_Try it:_ Every line of the data below should be printed exactly.

_Data for the task:_
- - -

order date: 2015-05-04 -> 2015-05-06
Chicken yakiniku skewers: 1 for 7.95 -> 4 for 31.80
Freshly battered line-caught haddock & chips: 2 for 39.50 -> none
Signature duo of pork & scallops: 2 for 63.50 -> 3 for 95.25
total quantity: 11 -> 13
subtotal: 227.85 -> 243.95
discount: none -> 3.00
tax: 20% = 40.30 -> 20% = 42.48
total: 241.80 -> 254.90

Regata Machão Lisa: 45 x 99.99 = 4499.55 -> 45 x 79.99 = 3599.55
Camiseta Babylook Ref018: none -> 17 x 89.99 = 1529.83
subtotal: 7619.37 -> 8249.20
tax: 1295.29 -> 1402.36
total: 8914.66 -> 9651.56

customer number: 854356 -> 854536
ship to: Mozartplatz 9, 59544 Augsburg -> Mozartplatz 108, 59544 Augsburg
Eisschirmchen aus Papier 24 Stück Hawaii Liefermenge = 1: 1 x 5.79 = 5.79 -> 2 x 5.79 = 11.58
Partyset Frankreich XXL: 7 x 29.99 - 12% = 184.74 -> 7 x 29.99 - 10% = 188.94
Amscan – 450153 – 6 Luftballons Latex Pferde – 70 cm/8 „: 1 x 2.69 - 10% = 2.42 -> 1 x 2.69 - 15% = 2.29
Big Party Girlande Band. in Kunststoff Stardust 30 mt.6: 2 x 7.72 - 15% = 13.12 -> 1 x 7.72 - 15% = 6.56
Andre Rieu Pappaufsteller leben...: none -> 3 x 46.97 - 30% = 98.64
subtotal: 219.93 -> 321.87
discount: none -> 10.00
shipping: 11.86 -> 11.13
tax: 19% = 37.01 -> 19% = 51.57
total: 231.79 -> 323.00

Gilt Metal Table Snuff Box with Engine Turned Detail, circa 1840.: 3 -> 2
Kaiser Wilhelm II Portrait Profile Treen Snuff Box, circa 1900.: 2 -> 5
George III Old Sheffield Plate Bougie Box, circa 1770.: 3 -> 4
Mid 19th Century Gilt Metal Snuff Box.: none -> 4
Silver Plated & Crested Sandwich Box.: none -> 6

- - -

_Exercise response:_
order date: 2015-05-04 -> 2015-05-06
Chicken yakiniku skewers: 1 for 7.95 -> 4 for 31.80
Freshly battered line-caught haddock & chips: 2 for 39.50 -> none
Signature duo of pork & scallops: 2 for 63.50 -> 3 for 95.25
total quantity: 11 -> 13
subtotal: 227.85 -> 243.95
discount: none -> 3.00
tax: 20% = 40.30 -> 20% = 42.48
total: 241.80 -> 254.90

Regata Machão Lisa: 45 x 99.99 = 4499.55 -> 45 x 79.99 = 3599.55
Camiseta Babylook Ref018: none -> 17 x 89.99 = 1529.83
subtotal: 7619.37 -> 8249.20
tax: 1295.29 -> 1402.36
total: 8914.66 -> 9651.56

customer number: 854356 -> 854536
ship to: Mozartplatz 9, 59544 Augsburg -> Mozartplatz 108, 59544 Augsburg
Eisschirmchen aus Papier 24 Stück Hawaii Liefermenge = 1: 1 x 5.79 = 5.79 -> 2 x 5.79 = 11.58
Partyset Frankreich XXL: 7 x 29.99 - 12% = 184.74 -> 7 x 29.99 - 10% = 188.94
Amscan – 450153 – 6 Luftballons Latex Pferde – 70 cm/8 „: 1 x 2.69 - 10% = 2.42 -> 1 x 2.69 - 15% = 2.29
Big Party Girlande Band. in Kunststoff Stardust 30 mt.6: 2 x 7.72 - 15% = 13.12 -> 1 x 7.72 - 15% = 6.56
Andre Rieu Pappaufsteller leben...: none -> 3 x 46.97 - 30% = 98.64
subtotal: 219.93 -> 321.87
discount: none -> 10.00
shipping: 11.86 -> 11.13
tax: 19% = 37.01 -> 19% = 51.57
total: 231.79 -> 323.00

Gilt Metal Table Snuff Box with Engine Turned Detail, circa 1840.: 3 -> 2
Kaiser Wilhelm II Portrait Profile Treen Snuff Box, circa 1900.: 2 -> 5
George III Old Sheffield Plate Bougie Box, circa 1770.: 3 -> 4
Mid 19th Century Gilt Metal Snuff Box.: none -> 4
Silver Plated & Crested Sandwich Box.: none -> 6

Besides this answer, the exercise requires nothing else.